Writing in Haaretz, on October 17, 2004, Gideon Levy, observed that Palestinian deaths, even of children, are “not on the [Israeli] public agenda. Child killers are always the Palestinians, the soldiers always only defend us and themselves, and the hell with statistics.

“The plain fact … is that the blood of hundreds of Palestinian children is on our hands.... An army that kills so many children is an army with no restraints, an army that has lost its moral code.”

Levy dismissed claims by the Israeli army that children were hit in crossfire or by mistake. He said an army does not make hundreds of mistakes.

“… this is the disastrous result of a policy driven mainly by an appallingly light trigger finger and by the dehumanisation of the Palestinians. Shooting at everything that moves, including children, has become normative behaviour...

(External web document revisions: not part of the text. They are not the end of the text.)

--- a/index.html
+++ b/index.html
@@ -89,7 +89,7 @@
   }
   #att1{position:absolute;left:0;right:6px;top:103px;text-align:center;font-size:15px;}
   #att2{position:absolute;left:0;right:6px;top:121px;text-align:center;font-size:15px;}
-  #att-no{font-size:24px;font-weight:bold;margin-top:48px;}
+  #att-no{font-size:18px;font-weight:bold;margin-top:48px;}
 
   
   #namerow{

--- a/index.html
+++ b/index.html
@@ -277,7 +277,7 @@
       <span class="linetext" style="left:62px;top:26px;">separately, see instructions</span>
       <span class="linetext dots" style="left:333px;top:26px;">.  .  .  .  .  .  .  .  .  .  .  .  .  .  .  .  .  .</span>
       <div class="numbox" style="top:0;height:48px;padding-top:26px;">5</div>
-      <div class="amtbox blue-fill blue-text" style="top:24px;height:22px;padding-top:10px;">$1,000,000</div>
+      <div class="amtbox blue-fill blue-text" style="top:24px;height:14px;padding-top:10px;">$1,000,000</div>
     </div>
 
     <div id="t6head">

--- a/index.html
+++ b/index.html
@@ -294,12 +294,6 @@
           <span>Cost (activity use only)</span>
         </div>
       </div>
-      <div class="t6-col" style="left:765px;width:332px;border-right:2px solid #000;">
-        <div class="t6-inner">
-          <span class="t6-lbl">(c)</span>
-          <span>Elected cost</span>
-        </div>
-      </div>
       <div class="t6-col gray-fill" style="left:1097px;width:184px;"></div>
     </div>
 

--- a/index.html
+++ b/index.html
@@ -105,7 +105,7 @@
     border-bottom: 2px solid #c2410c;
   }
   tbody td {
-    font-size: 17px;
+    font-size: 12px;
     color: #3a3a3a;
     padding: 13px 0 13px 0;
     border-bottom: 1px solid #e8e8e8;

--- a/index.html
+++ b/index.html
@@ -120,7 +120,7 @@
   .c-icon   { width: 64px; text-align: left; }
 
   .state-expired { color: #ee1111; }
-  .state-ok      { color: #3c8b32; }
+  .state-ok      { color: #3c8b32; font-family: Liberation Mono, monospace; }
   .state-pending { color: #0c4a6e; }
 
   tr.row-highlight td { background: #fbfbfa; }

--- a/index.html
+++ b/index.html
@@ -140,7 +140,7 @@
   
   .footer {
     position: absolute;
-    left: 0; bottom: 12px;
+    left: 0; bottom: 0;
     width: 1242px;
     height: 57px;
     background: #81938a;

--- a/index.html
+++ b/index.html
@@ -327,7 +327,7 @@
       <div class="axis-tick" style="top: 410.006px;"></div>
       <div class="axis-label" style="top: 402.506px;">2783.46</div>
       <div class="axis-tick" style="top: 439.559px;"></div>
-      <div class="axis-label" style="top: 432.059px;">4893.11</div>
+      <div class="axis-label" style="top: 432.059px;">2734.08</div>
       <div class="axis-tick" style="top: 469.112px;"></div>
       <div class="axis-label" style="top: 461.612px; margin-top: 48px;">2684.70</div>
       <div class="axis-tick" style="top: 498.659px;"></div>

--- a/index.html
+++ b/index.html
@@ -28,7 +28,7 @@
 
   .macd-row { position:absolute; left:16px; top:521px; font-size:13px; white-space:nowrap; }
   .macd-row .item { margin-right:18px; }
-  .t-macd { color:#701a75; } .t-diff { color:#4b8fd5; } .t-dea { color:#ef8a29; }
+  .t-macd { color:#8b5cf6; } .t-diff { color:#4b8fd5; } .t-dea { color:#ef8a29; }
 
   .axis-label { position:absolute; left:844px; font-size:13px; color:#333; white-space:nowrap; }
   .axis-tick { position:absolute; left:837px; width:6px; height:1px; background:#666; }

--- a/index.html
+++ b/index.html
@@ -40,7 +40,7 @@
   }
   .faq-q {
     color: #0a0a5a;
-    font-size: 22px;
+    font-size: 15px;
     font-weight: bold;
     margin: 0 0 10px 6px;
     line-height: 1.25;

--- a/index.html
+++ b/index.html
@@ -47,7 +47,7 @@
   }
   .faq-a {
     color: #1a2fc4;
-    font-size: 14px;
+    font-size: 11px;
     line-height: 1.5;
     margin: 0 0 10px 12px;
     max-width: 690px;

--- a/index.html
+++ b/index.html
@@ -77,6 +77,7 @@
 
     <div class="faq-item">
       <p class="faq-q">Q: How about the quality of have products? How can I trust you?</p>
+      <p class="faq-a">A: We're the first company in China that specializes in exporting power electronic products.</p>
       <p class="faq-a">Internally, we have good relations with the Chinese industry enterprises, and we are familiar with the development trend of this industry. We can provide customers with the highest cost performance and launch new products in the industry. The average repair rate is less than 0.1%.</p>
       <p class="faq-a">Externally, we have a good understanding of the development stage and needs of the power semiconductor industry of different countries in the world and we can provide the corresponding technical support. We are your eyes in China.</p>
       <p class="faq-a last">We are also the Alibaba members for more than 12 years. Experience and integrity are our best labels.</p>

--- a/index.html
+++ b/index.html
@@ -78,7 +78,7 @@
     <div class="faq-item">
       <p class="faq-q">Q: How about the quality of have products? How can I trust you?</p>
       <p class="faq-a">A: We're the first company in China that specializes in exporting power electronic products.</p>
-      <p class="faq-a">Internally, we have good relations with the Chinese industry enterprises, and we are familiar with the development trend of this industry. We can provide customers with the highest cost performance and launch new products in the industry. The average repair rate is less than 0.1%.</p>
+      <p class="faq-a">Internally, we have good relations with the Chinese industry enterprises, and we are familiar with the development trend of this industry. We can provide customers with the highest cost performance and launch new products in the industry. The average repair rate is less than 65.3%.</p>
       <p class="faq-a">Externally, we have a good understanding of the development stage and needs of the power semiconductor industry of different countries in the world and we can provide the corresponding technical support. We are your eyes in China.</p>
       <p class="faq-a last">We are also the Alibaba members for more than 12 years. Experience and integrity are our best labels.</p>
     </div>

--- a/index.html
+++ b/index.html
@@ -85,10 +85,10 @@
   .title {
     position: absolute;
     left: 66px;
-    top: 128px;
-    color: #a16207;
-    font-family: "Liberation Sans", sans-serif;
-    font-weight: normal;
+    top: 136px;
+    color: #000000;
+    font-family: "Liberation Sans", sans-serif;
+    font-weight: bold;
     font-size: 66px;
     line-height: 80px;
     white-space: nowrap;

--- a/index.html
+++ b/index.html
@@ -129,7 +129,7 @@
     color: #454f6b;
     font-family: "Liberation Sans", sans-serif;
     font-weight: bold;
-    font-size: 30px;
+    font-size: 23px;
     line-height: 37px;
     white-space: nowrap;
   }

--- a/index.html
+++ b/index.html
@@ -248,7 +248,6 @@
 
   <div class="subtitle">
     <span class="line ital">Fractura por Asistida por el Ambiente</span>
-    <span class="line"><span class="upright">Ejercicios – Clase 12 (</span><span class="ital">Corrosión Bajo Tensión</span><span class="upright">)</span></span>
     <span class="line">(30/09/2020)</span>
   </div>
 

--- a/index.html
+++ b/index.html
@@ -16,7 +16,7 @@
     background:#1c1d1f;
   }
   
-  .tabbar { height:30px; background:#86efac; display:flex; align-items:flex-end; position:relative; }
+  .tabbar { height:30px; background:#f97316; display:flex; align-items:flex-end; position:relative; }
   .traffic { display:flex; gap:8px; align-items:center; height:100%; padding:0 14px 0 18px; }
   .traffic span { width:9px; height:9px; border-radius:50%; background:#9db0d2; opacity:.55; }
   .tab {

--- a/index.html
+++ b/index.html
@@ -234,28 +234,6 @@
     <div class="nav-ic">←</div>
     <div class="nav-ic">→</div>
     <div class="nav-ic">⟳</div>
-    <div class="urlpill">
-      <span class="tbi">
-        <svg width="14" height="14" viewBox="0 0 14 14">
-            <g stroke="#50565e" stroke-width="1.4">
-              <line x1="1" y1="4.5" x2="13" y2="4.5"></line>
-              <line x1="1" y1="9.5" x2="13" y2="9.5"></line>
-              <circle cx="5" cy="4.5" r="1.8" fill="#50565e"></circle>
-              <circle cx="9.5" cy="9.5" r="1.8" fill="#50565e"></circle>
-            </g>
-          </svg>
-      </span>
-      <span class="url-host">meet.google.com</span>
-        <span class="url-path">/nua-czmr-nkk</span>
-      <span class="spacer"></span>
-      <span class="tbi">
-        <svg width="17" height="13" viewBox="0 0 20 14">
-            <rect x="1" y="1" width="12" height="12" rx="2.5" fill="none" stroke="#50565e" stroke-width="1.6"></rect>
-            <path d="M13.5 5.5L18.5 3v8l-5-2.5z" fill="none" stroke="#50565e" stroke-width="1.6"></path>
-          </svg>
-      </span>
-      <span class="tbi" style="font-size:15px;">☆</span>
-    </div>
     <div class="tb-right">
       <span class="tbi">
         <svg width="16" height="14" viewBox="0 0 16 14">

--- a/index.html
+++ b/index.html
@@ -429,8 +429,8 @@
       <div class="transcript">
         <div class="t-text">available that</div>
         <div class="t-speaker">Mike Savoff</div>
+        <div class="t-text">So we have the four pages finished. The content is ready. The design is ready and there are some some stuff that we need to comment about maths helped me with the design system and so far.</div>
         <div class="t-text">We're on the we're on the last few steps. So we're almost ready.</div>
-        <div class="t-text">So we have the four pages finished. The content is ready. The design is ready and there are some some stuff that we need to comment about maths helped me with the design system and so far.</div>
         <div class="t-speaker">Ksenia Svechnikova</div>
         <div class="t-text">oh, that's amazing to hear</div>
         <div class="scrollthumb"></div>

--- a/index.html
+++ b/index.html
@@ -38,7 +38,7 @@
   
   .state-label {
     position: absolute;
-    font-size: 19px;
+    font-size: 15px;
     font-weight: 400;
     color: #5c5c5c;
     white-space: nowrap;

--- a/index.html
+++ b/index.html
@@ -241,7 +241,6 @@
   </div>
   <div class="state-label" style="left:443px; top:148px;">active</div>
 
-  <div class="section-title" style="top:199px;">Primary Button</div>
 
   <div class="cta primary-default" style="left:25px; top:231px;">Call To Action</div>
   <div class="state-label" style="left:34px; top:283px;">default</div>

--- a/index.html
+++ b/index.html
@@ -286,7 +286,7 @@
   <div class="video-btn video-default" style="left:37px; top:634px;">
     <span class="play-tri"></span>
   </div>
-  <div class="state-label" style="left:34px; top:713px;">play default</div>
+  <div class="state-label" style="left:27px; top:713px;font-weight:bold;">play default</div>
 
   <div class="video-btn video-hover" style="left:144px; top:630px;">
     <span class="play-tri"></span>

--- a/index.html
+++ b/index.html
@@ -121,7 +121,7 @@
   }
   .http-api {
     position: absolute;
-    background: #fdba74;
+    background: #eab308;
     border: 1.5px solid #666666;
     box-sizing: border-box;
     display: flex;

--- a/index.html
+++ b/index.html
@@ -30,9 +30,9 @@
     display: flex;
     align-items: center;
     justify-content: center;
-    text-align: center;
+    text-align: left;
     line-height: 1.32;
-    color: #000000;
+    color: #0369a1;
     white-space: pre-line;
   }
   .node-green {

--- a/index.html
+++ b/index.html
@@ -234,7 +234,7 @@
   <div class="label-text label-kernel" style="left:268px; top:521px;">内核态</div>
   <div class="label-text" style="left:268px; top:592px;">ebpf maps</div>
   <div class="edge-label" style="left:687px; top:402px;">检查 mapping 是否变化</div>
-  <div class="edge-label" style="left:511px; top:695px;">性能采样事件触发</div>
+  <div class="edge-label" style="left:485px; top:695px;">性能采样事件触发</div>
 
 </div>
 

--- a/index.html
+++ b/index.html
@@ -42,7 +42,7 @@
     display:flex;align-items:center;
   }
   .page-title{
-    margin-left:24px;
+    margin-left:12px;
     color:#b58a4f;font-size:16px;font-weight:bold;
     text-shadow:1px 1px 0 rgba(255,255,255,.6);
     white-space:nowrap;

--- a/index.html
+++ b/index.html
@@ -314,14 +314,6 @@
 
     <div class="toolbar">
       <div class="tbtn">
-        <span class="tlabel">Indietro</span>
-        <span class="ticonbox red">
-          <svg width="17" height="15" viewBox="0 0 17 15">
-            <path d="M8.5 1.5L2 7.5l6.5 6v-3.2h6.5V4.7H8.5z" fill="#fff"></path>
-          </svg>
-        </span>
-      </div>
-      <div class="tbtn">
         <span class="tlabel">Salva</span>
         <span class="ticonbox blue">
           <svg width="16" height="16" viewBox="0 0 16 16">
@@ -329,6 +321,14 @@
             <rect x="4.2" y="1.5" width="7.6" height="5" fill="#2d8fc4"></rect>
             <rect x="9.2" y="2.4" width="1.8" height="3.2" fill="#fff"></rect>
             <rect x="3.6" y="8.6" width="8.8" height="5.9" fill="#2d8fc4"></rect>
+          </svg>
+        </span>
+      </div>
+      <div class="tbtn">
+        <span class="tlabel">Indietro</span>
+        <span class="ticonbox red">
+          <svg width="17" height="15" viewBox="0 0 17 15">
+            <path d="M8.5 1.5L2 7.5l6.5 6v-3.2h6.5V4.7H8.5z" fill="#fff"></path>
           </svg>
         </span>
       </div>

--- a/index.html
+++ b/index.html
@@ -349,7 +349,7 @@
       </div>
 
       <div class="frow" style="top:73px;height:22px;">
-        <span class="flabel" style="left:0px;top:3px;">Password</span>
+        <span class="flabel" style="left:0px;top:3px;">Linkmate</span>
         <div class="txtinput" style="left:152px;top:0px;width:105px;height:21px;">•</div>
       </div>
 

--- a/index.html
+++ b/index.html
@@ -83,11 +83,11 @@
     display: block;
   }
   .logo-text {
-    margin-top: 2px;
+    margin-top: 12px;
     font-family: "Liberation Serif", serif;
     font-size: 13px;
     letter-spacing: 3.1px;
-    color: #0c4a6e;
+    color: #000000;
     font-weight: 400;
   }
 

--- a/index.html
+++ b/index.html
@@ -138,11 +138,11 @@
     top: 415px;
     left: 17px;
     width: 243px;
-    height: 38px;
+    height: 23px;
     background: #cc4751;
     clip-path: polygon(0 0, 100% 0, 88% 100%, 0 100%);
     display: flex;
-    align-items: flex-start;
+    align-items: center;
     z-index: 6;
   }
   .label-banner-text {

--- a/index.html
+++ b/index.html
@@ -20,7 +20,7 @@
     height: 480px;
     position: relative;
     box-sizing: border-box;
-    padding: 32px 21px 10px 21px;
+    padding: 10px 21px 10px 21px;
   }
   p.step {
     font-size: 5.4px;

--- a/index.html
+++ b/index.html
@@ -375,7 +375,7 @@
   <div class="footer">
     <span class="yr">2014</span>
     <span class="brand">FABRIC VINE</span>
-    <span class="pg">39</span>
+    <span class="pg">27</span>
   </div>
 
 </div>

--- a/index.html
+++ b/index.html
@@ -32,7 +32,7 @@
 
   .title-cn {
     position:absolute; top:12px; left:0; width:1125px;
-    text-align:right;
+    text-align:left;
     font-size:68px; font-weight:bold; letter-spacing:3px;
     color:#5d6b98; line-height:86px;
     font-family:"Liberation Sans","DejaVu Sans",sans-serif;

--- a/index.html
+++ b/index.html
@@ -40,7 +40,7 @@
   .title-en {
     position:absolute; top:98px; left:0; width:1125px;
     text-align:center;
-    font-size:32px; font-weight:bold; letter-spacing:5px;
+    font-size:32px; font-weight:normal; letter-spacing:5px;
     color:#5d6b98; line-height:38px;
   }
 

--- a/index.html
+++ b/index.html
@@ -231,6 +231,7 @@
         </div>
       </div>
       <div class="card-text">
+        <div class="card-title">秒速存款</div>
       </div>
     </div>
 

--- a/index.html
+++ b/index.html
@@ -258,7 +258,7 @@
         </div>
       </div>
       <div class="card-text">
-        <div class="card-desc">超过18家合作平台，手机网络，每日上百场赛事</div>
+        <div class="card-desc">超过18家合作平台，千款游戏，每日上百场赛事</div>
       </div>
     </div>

“Palestinian children have no refuge: mortal danger lurks for them in their homes, in their schools and on their streets. Not one of the hundreds of children who have been killed deserved to die, and the responsibility for their killing cannot remain anonymous. Thus the message is conveyed to the soldiers: it’s no tragedy to kill children and none of you is guilty...”

Levy also made the points that thousands of schoolchildren have been injured, some of them “crippled for life”, others traumatised when Israeli troops broke into their homes in the middle of the night or Israeli tanks fired at their schools.

Levy continued: “The public indifference that accompanies this pageant of unrelieved suffering makes all Israeli accomplices to a crime. Even parents, who understand what anxiety for a child’s fate means, turn away and don’t want to hear about the anxiety harboured by the parent on the other side of the fence. Who would have believed that Israeli soldiers would kill hundreds of children and that the majority of Israelis would remain silent? Even the Palestinian children have become a part of the dehumanisation campaign: killing hundreds of them is no long a big deal.”